Structured diff data:
▼

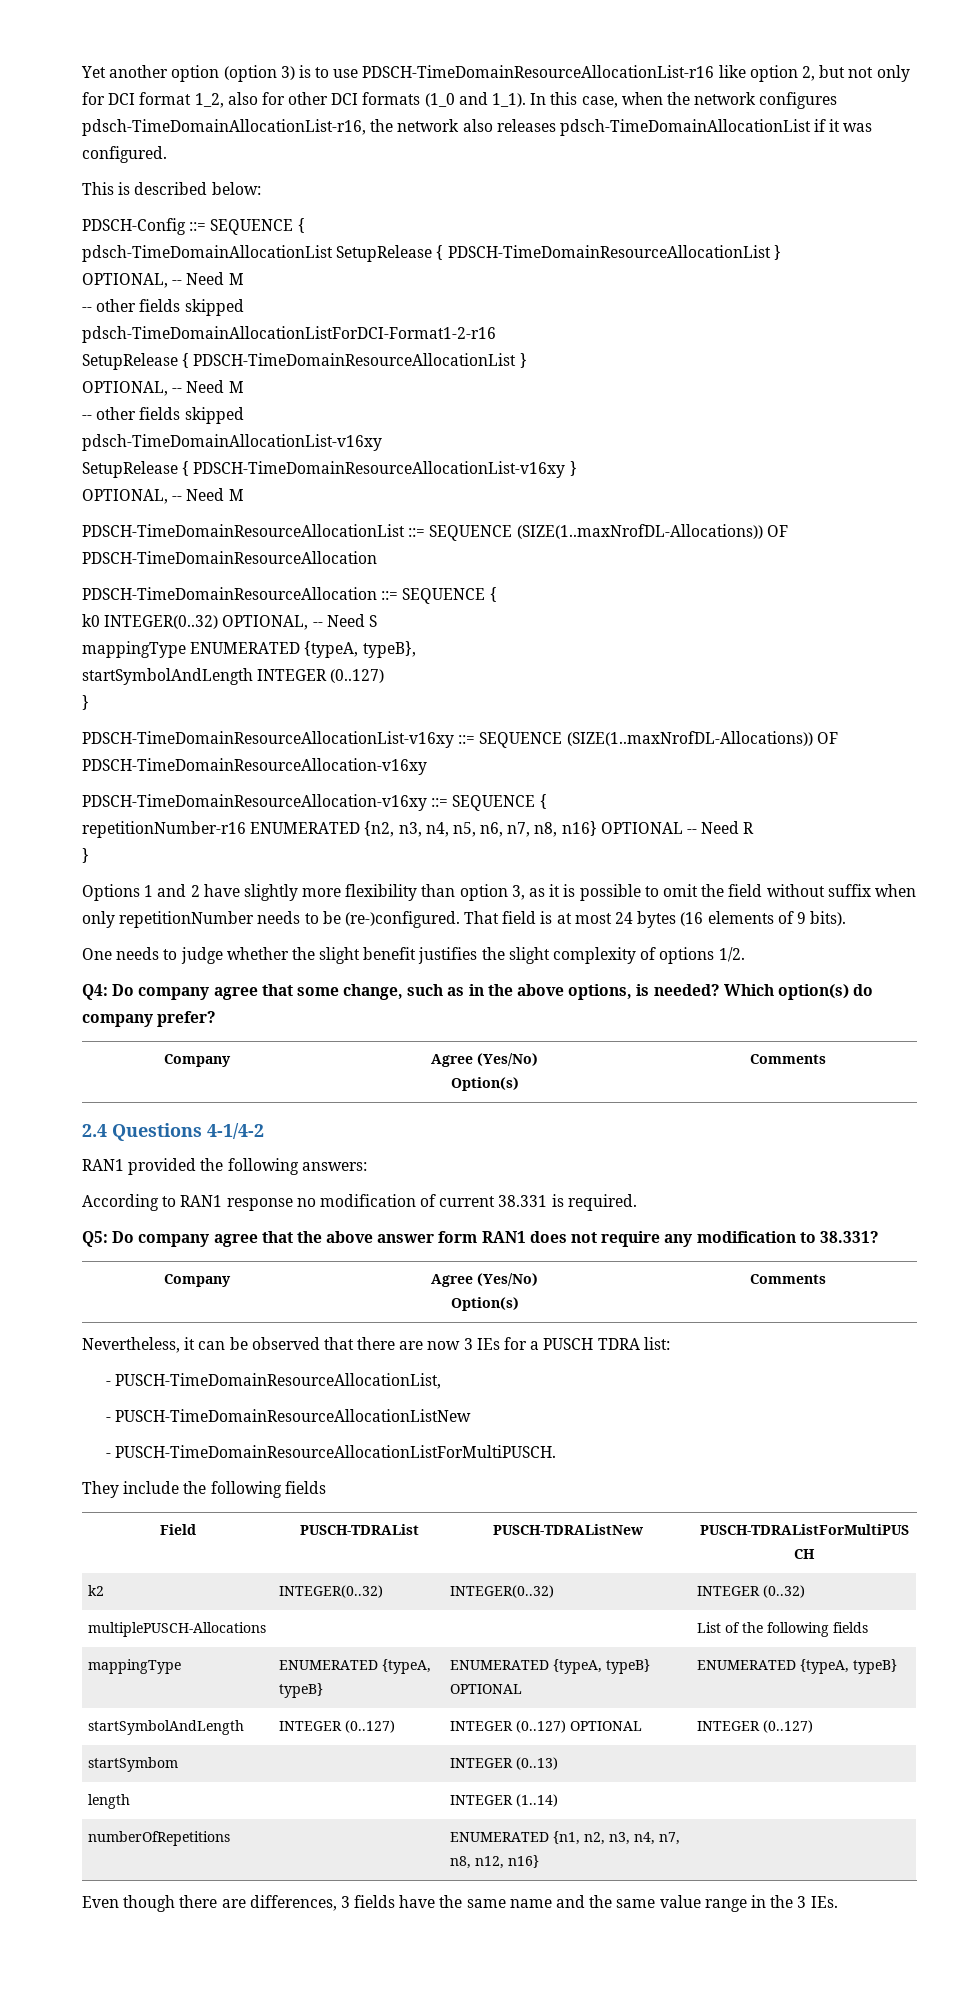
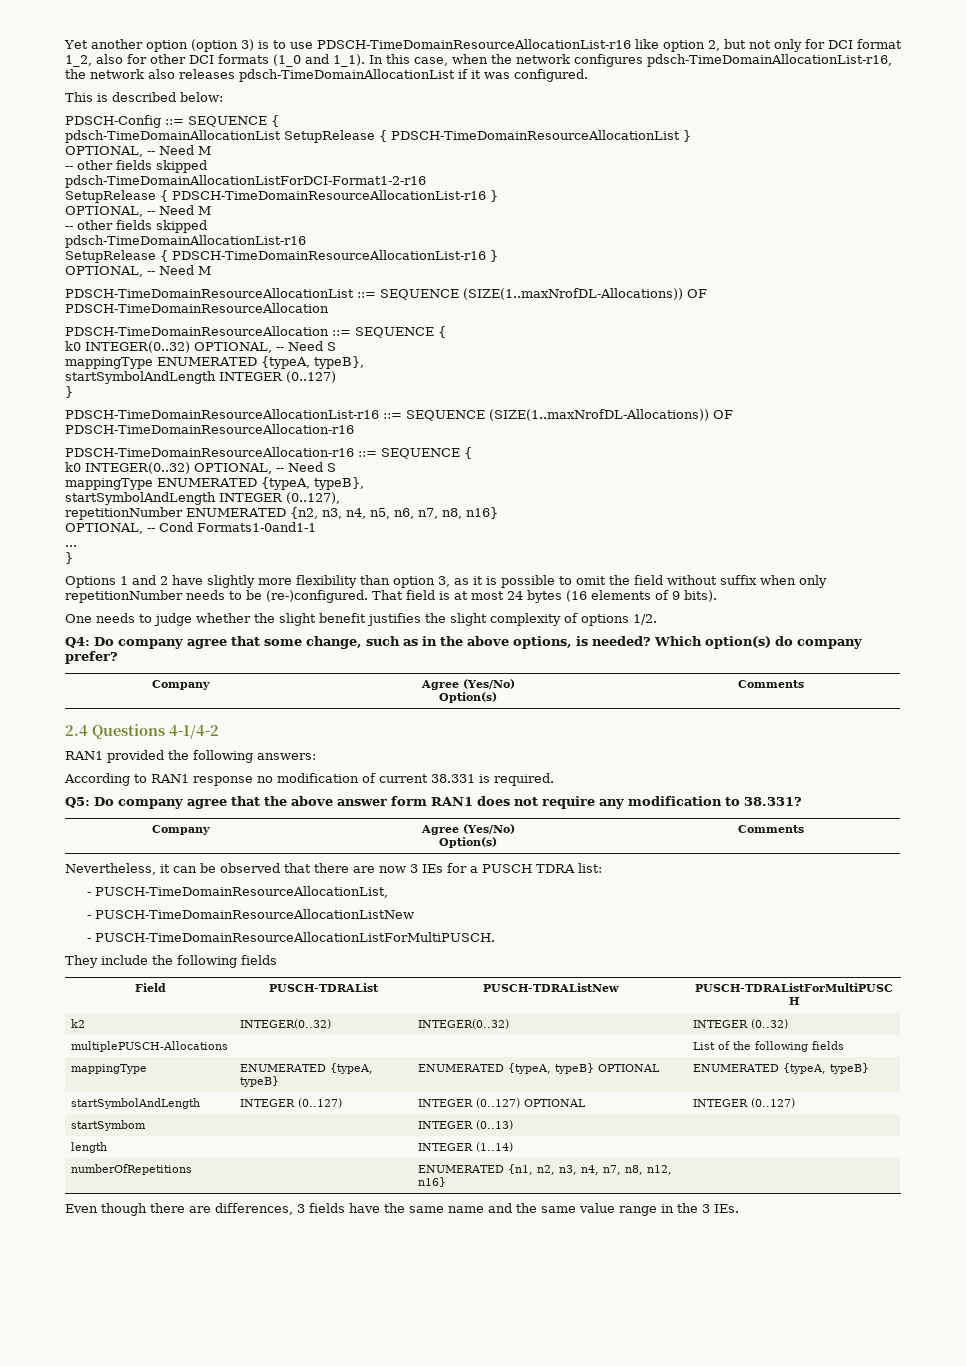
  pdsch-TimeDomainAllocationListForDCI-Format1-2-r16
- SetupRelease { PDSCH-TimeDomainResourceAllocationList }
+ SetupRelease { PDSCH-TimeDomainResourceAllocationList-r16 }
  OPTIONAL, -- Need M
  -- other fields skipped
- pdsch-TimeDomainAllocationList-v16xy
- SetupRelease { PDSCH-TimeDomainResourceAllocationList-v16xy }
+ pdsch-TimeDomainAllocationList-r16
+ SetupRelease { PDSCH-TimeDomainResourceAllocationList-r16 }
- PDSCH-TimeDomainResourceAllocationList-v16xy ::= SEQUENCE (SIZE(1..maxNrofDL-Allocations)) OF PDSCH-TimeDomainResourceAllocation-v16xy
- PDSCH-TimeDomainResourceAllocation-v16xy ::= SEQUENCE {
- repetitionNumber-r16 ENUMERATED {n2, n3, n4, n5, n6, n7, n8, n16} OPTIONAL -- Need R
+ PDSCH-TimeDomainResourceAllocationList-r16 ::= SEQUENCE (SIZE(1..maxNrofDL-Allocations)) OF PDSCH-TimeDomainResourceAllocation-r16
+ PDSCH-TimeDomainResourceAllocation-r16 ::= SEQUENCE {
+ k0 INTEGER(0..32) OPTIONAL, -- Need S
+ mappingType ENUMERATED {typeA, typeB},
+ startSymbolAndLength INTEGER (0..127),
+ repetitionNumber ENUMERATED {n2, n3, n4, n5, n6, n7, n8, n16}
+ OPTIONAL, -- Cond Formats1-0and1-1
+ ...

▲

» Required work: Lines with the word "SetupRelease": copy each one from the data above.

» Problem solution:
- SetupRelease { PDSCH-TimeDomainResourceAllocationList }
+ SetupRelease { PDSCH-TimeDomainResourceAllocationList-r16 }
- SetupRelease { PDSCH-TimeDomainResourceAllocationList-v16xy }
+ SetupRelease { PDSCH-TimeDomainResourceAllocationList-r16 }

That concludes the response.